SOURCE: MD ANDERSON CANCER CENTER.

Ziopharm Oncology (TCRT 10.09%) and competitors Juno Therapeutics (JUNO) and Kite Pharma (NASDAQ: KITE) are in a horse race of sorts to develop an entirely new way of battling cancer. All three companies are developing chimeric antigen receptor T-cell therapies (CAR-T) that re-engineer a patient's immune system to better find and destroy cancer cells, and each has human trials under way to prove that CAR-T is both effective and safe. However, Ziopharm Oncology hopes that partnerships it has inked with Intrexon Corporation (PGEN 1.45%) and the MD Anderson Cancer Center mean its solution will be best in class.

First, a bit of background
Re-engineering T-cells to find cancer cells is no easy task. Currently, the process involves isolating a patient's T-cells outside the body, modifying them to so that they can bind to a protein expressed by a person's cancer, and then culturing them with antigen-presenting cells expressing the protein via viral transfection.

That process is time-consuming and costly, but in early-stage trials, it also appears to be effective.

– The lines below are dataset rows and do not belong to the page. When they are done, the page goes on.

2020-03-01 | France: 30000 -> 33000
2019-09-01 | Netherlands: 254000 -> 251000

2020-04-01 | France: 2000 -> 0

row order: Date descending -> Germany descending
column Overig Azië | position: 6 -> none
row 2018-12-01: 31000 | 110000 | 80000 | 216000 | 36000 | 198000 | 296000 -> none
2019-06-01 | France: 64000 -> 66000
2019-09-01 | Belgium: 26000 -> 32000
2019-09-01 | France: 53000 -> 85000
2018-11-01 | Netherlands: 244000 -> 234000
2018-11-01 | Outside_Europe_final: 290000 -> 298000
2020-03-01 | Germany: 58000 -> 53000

For example, Juno Therapeutics reports that in its trials, 91% of 32 patients with recurring or relapsing acute lymphoblastic leukemia that were treated with its JCAR015 are in complete remission, and Kite Pharma reported in December that five of seven patients with refractory, aggressive large B cell lymphoma had either a complete or partial response to its KTE-C19 CAR-T therapy.

SOURCE: INTREXON CORP.

A better mousetrap
Traditional CAR-T therapies, however, aren't perfect solutions.

There have been cases of life-threatening cytokine responses, and the complexity of the viral-CAR-T approach makes it both costly and difficult to scale up for widespread use in patients.

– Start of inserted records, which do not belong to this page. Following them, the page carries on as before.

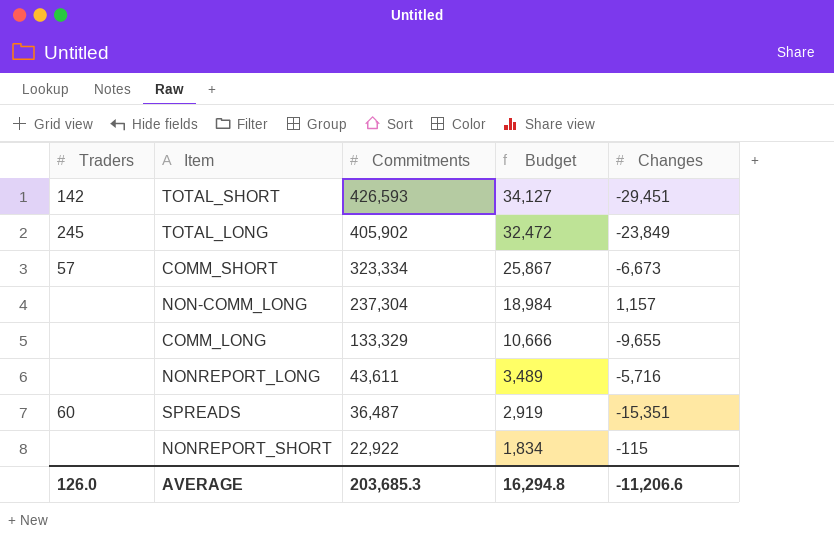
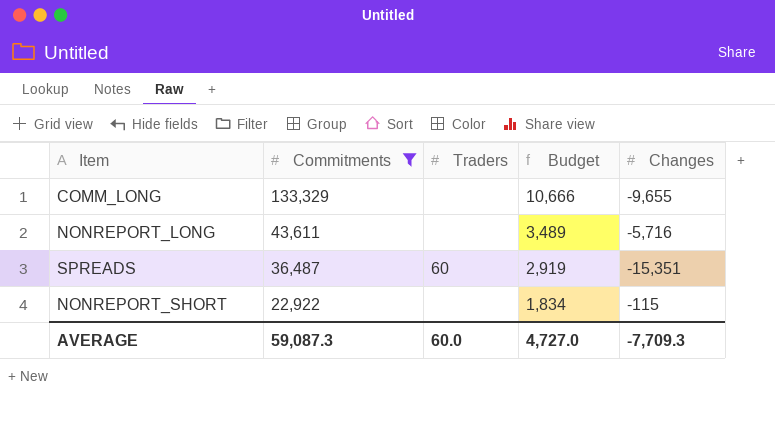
filter: none -> Commitments <= 133,329
column Traders | position: 1 -> 3
AVERAGE | Commitments: 203,685.3 -> 59,087.3
AVERAGE | Traders: 126.0 -> 60.0
AVERAGE | Budget: 16,294.8 -> 4,727.0
AVERAGE | Changes: -11,206.6 -> -7,709.3

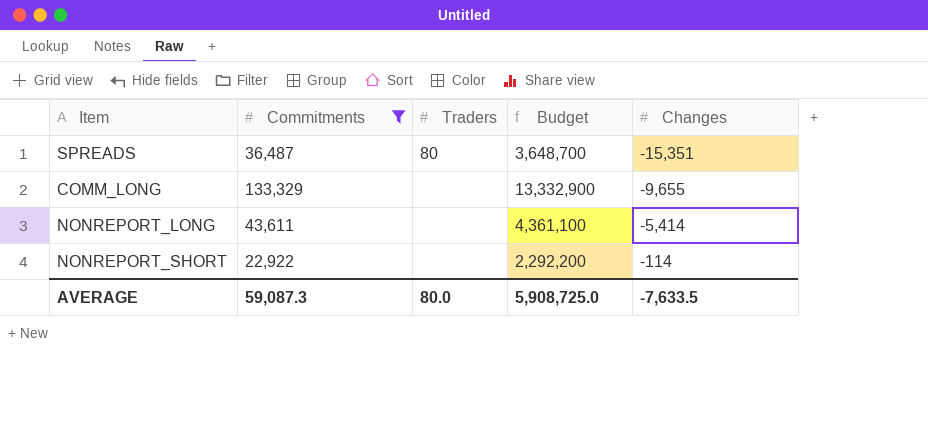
row order: Commitments descending -> Changes ascending
column Budget | formula: [Commitments] * 0.08 -> [Commitments] * 100
SPREADS | Traders: 60 -> 80
NONREPORT_LONG | Changes: -5,716 -> -5,414
NONREPORT_SHORT | Changes: -115 -> -114
AVERAGE | Traders: 60.0 -> 80.0
AVERAGE | Budget: 4,727.0 -> 5,908,725.0
AVERAGE | Changes: -7,709.3 -> -7,633.5

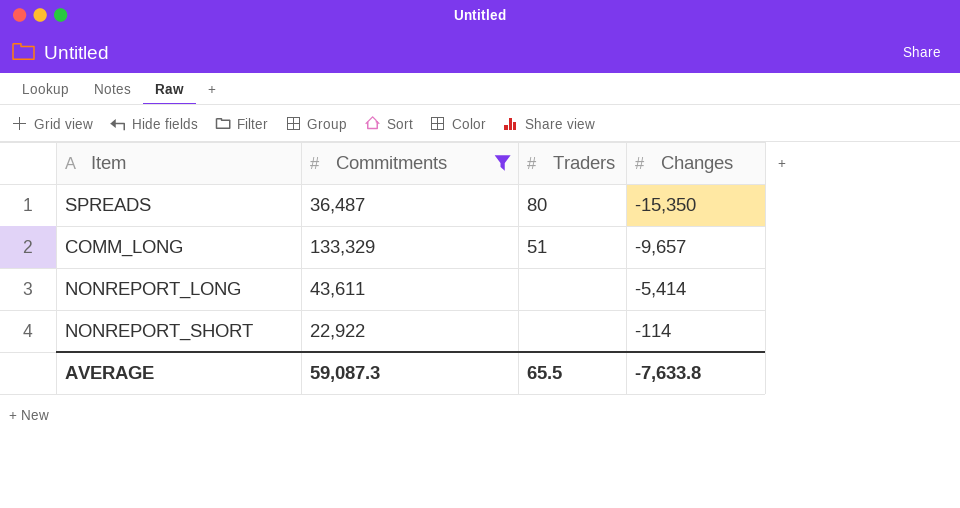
column Budget | formula: [Commitments] * 100 -> none
SPREADS | Changes: -15,351 -> -15,350
COMM_LONG | Traders: none -> 51
COMM_LONG | Changes: -9,655 -> -9,657
AVERAGE | Traders: 80.0 -> 65.5
AVERAGE | Changes: -7,633.5 -> -7,633.8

Ziopharm hopes its CAR-T platform can sidestep those obstacles.

To reduce the risk of troublesome and unwanted immune system over-activity resulting from CAR-T, it licensed Intrexon's Rheoswitch technology. That technology allows Ziopharm to turn on and off, and more precisely control, gene expression via the use of an "activator" pill. Conceivably, Rheoswitch allows doctors to put the brakes on Ziopharm Oncology's therapy if toxicities develop in patients.

Additionally, Ziopharm Oncology cut a deal with the MD Anderson Cancer Center in January 2015 giving it access to a non-viral way of reengineering CAR-T cells and that approach may reduce the cost and complexity that's associated with CAR-T therapies.

Rather than relying on the time-consumer process of viral transfection, MD Anderson's approach involves inserting CARs that have been developed specifically for a patient into a specific DNA sequence that can change its location within the genome; and then modifying a patient's T-cells via electroporation. This non-viral approach, nicknamed Sleeping Beauty, could make Ziopharm Oncology's CAR-Ts far less cost-prohibitive to patients and payers, ultimately giving them an advantage over Juno Therapeutics and Kite Pharma.

Looking ahead
Juno Therapeutics and Kite Pharma have the best chance of getting their CAR-Ts to market first.

Juno Therapeutics is conducting a phase 2 trial of JCAR015 that, if successful, management thinks could allow it to file for accelerated approval with the FDA in 2017. Similarly, management outlined a timeline during Kite Pharma's recent fourth quarter conference that could conceivably net the company a regulatory decision on KTE-C19 next year, too.

However, ultimately the real winner may not be the company that gets to market first, but instead, the company that delivers the most efficacious and safest therapy. If Rheoswitch and Sleeping Beauty give Ziopharm Oncology the edge in that department, then arriving to market after Juno Therapeutics and Kite Pharma may not matter. Only time will tell, however, if that's the case, and because anything can and often does go wrong in cancer trials, investors should approach all three of these CAR-T developers cautiously.